Usage TaylorSeries.jl in to packages with different settings

I am using the TaylorSeries.jl in two independent packages (let’s say A.jl and B.jl), but I use them in one project.

The TaylorSeries.jl in A.jl is initialized as:

using TaylorSeries
function __init__()
    set_variables("dx dy dE",order=5)
end

In the package B.jl am using more variables:

using TaylorSeries.jl
function __init__()
    set_variables("x y dx dy dE",order=5)
end

When I use these packages in the project as

using A.jl
using B.jl

the setting of B.jl rewrites the setting of A.jl. It seems that both A.jl and B.jl share the same set of TaylorSeries. jl internal variables: e.g.
A.TaylorSeries.coeff_table gives the same result as B.TaylorSeries.coeff_table

Does anybody know if this can be fixed somehow?

Hi!

Thanks for posting your question and welcome to Julia!

You are right, in TaylorSeries.jl the multivariable case uses internal tables which behave as global variables; those tables have the information of what specific coefficient is associated with what monomial. Then, loading B.jl after A.jl changes those tables, which can certainly be the source of problems. If I recall correctly, this is mentioned in the documentation.

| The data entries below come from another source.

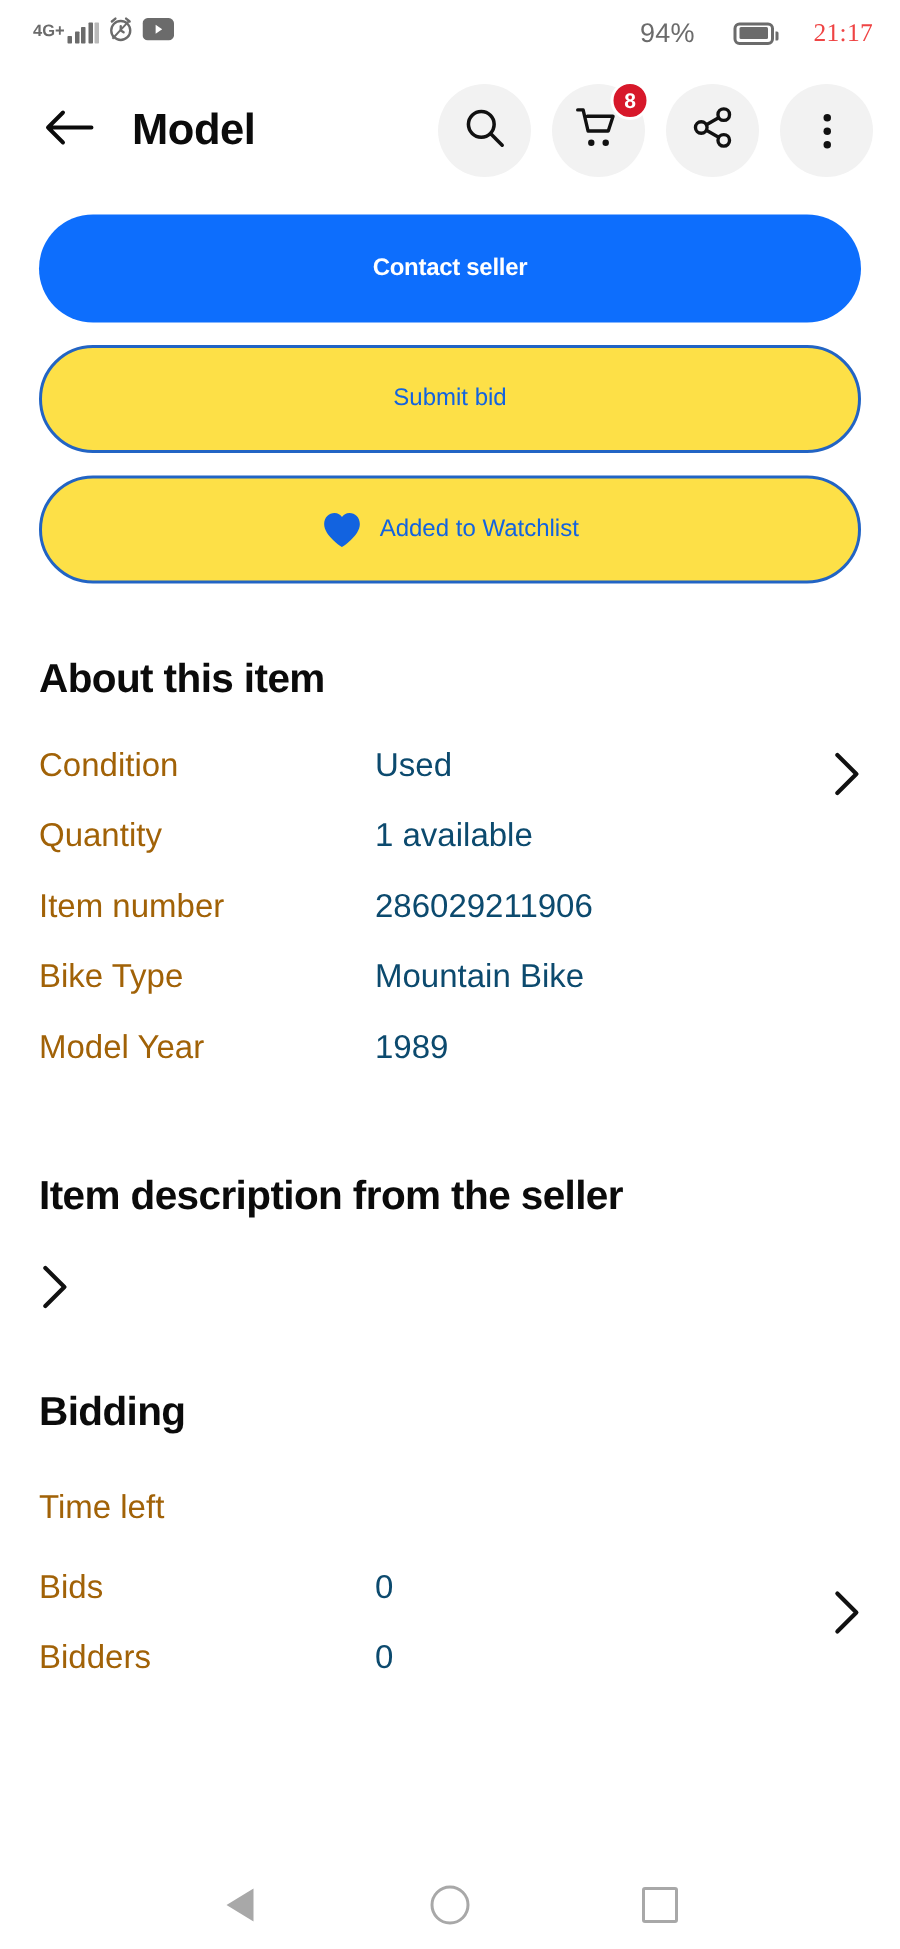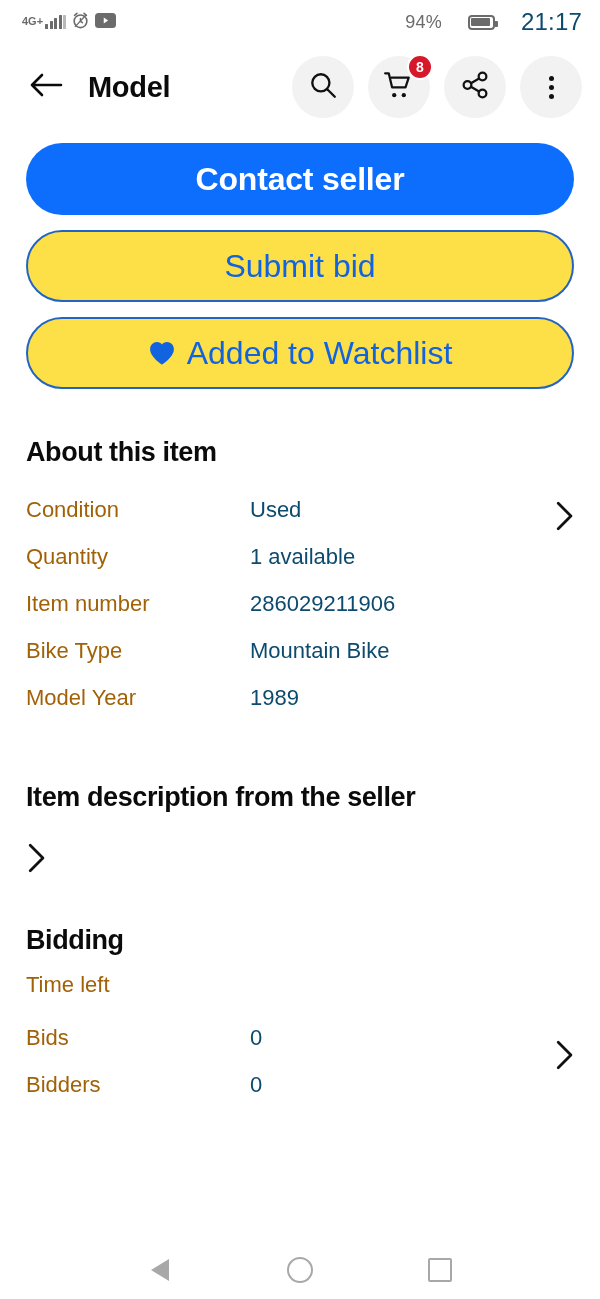--- a/index.html
+++ b/index.html
@@ -62,21 +62,21 @@
     background: #6b6b6b;
     border-radius: 0 1px 1px 0;
   }
   .battery span {
     display: block;
     height: 100%;
     width: 94%;
     background: #6b6b6b;
     border-radius: 1px;
   }
-  .clock { font-size: 24px; color: #0c4a6e; letter-spacing: .2px; }
+  .clock { font-size: 17px; color: #ef4444; letter-spacing: .2px; font-family: Liberation Serif, serif; }
 
   
   .header {
     height: 86px;
     display: flex;
     align-items: center;
     padding: 0 18px 0 26px;
     box-sizing: border-box;
   }
   .back-btn {
@@ -127,21 +127,21 @@
   .dots i { width: 5px; height: 5px; border-radius: 50%; background: #111; display: block; }
 
   
   .cta-wrap { padding: 13px 26px 0 26px; }
   .btn {
     height: 72px;
     border-radius: 40px;
     display: flex;
     align-items: center;
     justify-content: center;
-    font-size: 32px;
+    font-size: 16px;
     box-sizing: border-box;
     cursor: pointer;
     margin-bottom: 15px;
   }
   .btn-primary {
     background: #0d6efd;
     color: #ffffff;
     font-weight: 700;
     letter-spacing: -0.2px;
   }
@@ -378,21 +378,21 @@
       <svg width="20" height="30" viewBox="0 0 16 26" fill="none">
         <path d="M3 2l11 11L3 24" stroke="#111" stroke-width="2.4" stroke-linecap="round" stroke-linejoin="round"></path>
       </svg>
     </span>
   </div>
 </div>
 
 <div class="section" style="margin-top:48px;">
   <div class="section-title">Bidding</div>
 
-  <div class="spec-list" style="margin-top:16px;">
+  <div class="spec-list" style="margin-top:35px;">
     <div class="spec-row">
       <div class="spec-label">Time left</div>
     </div>
     <div class="spec-row" style="margin-top:6px;">
       <div class="spec-label">Bids</div>
       <div class="spec-value">0</div>
     </div>
     <div class="spec-row">
       <div class="spec-label">Bidders</div>
       <div class="spec-value">0</div>

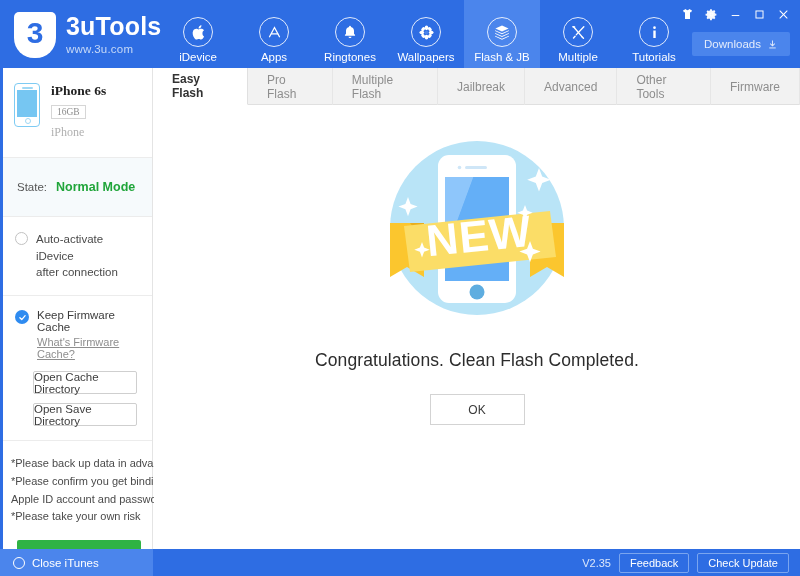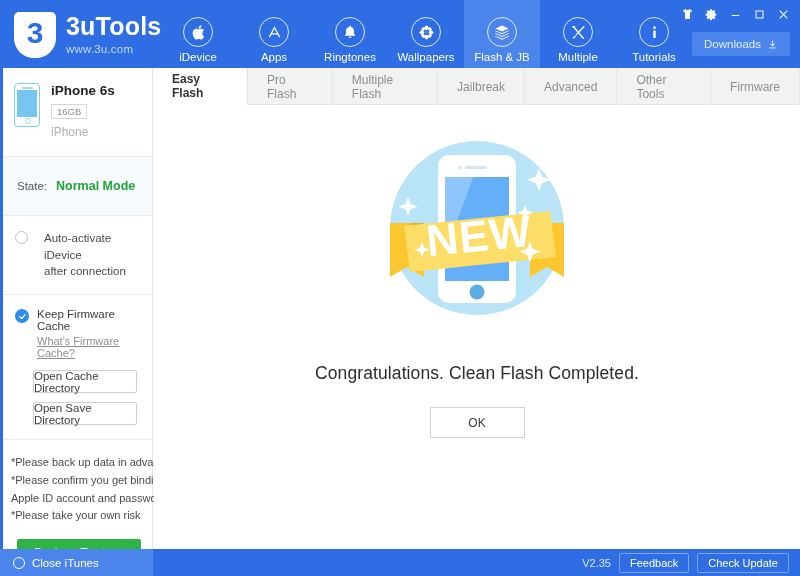--- a/index.html
+++ b/index.html
@@ -126,40 +126,40 @@
     width: 19.5px; height: 27px; background: #76c6f2;
   }
   .dev-icon .spk {
     position: absolute; left: 7px; top: 3px;
     width: 11px; height: 1.6px; background: #9ed8f5; border-radius: 1px;
   }
   .dev-icon .hm {
     position: absolute; left: 9.5px; bottom: 2.5px;
     width: 6px; height: 6px; border: 1.2px solid #9ed8f5; border-radius: 50%;
   }
-  .dev-info { display: flex; flex-direction: column; }
+  .dev-info { display: flex; flex-direction: column; font-family: Liberation Serif, serif; }
   .dev-name { font-size: 13.5px; font-weight: bold; color: #222222; }
   .dev-cap {
     margin-top: 6px; align-self: flex-start;
     font-size: 9.5px; color: #8c8c8c;
     border: 1px solid #d6d6d6; border-radius: 0;
     padding: 1px 5px;
   }
   .dev-type { margin-top: 6px; font-size: 12px; color: #b0b0b0; }
 
   .state-block {
     background: #f6fafc;
     padding: 22px 0 22px 14px;
     display: flex; align-items: center; gap: 9px;
     border-bottom: 1px solid #ececec;
   }
   .state-key { font-size: 11.5px; color: #555555; }
   .state-val { font-size: 12.5px; color: #20a53a; font-weight: bold; }
 
-  .opt-block { padding: 14px 10px 14px 12px; display: flex; gap: 16px; align-items: flex-start; }
+  .opt-block { padding: 14px 10px 14px 12px; display: flex; gap: 8px; align-items: flex-start; }
   .radio-o {
     width: 13px; height: 13px; border-radius: 50%;
     border: 1.4px solid #c2c2c2; background: #fff; flex: none; margin-top: 1px;
   }
   .check-on {
     width: 14px; height: 14px; border-radius: 50%;
     background: #2e8bf0; flex: none; margin-top: 1px;
     display: flex; align-items: center; justify-content: center;
   }
   .opt-text { font-size: 11.5px; color: #4a4a4a; line-height: 1.45; }
@@ -193,21 +193,21 @@
   .main {
     position: absolute; left: 154px; top: 105px;
     width: 646px; height: 444px;
     background: #ffffff;
     display: flex; flex-direction: column; align-items: center;
   }
   .illus { margin-top: 18px; width: 210px; height: 210px; position: relative; }
   .illus svg { display: block; }
 
   .done-msg {
-    margin-top: 30px;
+    margin-top: 17px;
     font-size: 17.5px; color: #2c2c2c; letter-spacing: .1px;
   }
   .ok-btn {
     margin-top: 23px;
     width: 95px; height: 31px;
     border: 1px solid #d3d3d3; background: #ffffff;
     font-size: 12px; color: #3a3a3a;
     display: flex; align-items: center; justify-content: center; cursor: pointer;
   }
 

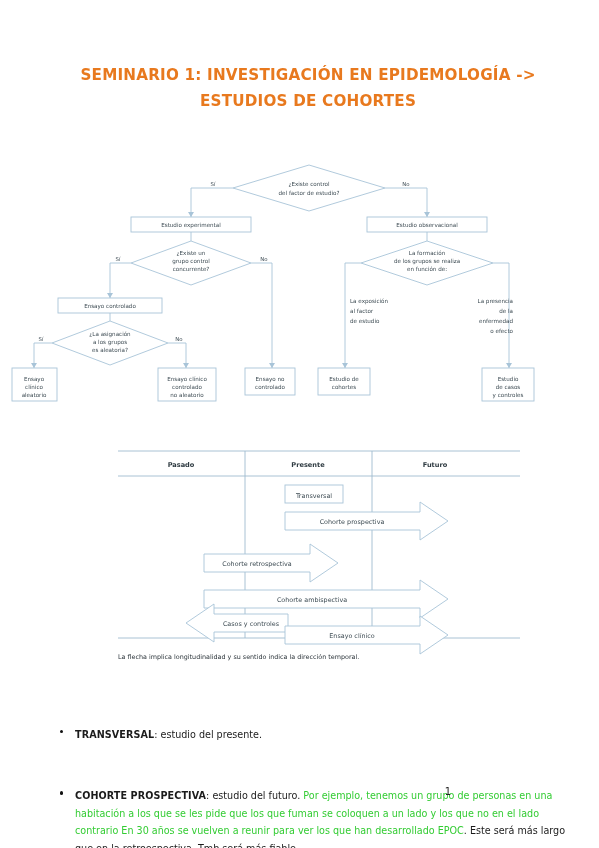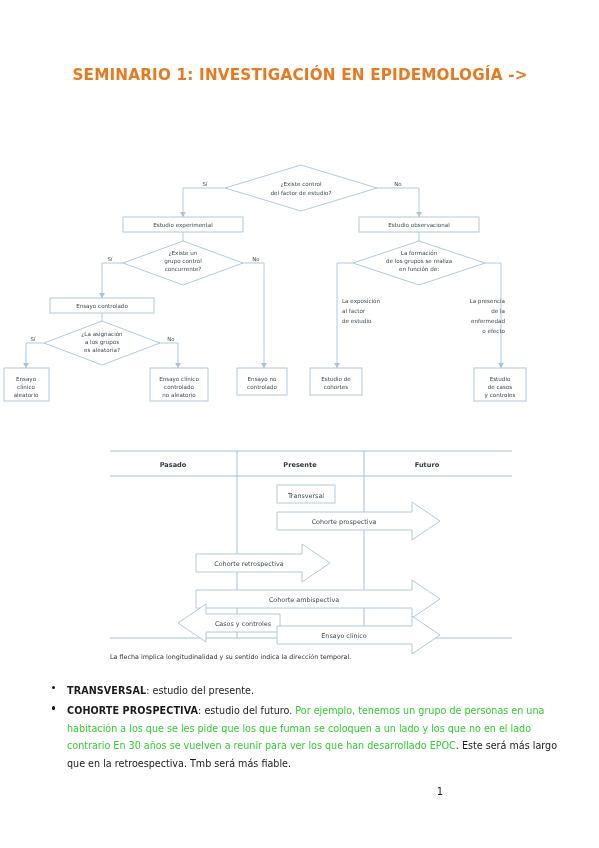--- a/index.html
+++ b/index.html
@@ -1,21 +1,21 @@
 <!DOCTYPE html>
 <html><head>
 <meta charset="utf-8">
 <style>
   html,body{margin:0;padding:0;}
   body{
     width:599px;height:848px;background:#ffffff;
     font-family:"DejaVu Sans", sans-serif;
     position:relative;overflow:hidden;
   }
-  .page{position:absolute;left:0;top:0;width:480px;height:848px;text-decoration:underline;}
+  .page{position:absolute;left:8px;top:0;width:480px;height:848px;text-decoration:underline;}
 
   
   .title{
     position:absolute;left:60px;top:62px;width:480px;
     text-align:center;color:#E8791E;
     font-family:"DejaVu Sans", sans-serif;
     font-weight:bold;font-size:15.2px;line-height:26px;
     letter-spacing:.2px;
   }
   .subtitle{
@@ -48,41 +48,42 @@
     font-family:"DejaVu Sans", sans-serif;
     font-size:6.4px;fill:#2a3339;
   }
 
   
   .bullets{
     position:absolute;left:48px;top:682px;width:512px;
     font-family:"DejaVu Sans", sans-serif;
     font-size:9.6px;color:#1b1b1b;line-height:17.4px;
   }
-  .bullet-row{position:relative;padding-left:19px;margin-bottom:3px;}
+  .bullet-row{position:relative;padding-left:19px;margin-bottom:3px;margin-top:44px;}
   .bullet-dot{
     position:absolute;left:4px;top:4px;width:3.4px;height:3.4px;
     border-radius:50%;background:#111;
   }
   .b-strong{font-weight:bold;letter-spacing:.1px;}
   .b-green{color:#33CC33;}
 
   .pageno{
     position:absolute;right:37px;top:786px;
     font-family:"DejaVu Sans", sans-serif;
     font-size:10px;color:#222;
   }
 </style>
 </head>
 <body>
 
 <div class="page">
 
   <div class="title">
     <div>SEMINARIO 1: INVESTIGACIÓN EN EPIDEMOLOGÍA -&gt;</div>
+    <div>ESTUDIOS DE COHORTES</div>
   </div>
 
   <div class="fc">
   <svg width="599" height="265" viewBox="0 0 599 265" xmlns="http://www.w3.org/2000/svg">
     <g fill="none" stroke="#A8C4D8" stroke-width="0.9">
 
       <polygon points="301,10 377,33 301,56 225,33"></polygon>
 
       <path d="M225,33 L183,33 L183,62"></path>
       <path d="M377,33 L419,33 L419,62"></path>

I do not know your actual problem, or if dx dy dE in A.jl represent the same variables in B.jl. Assuming that the names of the variables represent the same quantities in both packages, my initial suggestion is to use the same variables and ordering in A.jl and B.jl. This is certainly a waste of precious memory for A.jl, but should allow that everything works fine.

Thanks for the answer. Your suggested solution is one of the options.

I wonder if there is any standard approach to having internal tables of TaylorSeries.jl independent for A,jl and B.jl. Probably it is a property of Julia, that internal tables of a module are shared with all active modules that use it. If this is true, I have to handle that somehow …

The issue here is related to a design decision we made long time ago in TaylorSeries.jl, and not to Julia. Honestly, I see no simple way how to generalize it to two (a-priori weakly related) packages.

In TaylorSeries we also have the possibility of using nested Taylor1s. Have you explore that? While the possibility exists, there is a lot of work to make the package user friendlier (and clear) when dealing with nested Taylor1s. Be aware that you may loose performance.

As I suggested previously, you should use the variables consistently across both packages, and that the variables you assign (say dx) mean the same in both. Not knowing more details of your actual application makes it difficult to help.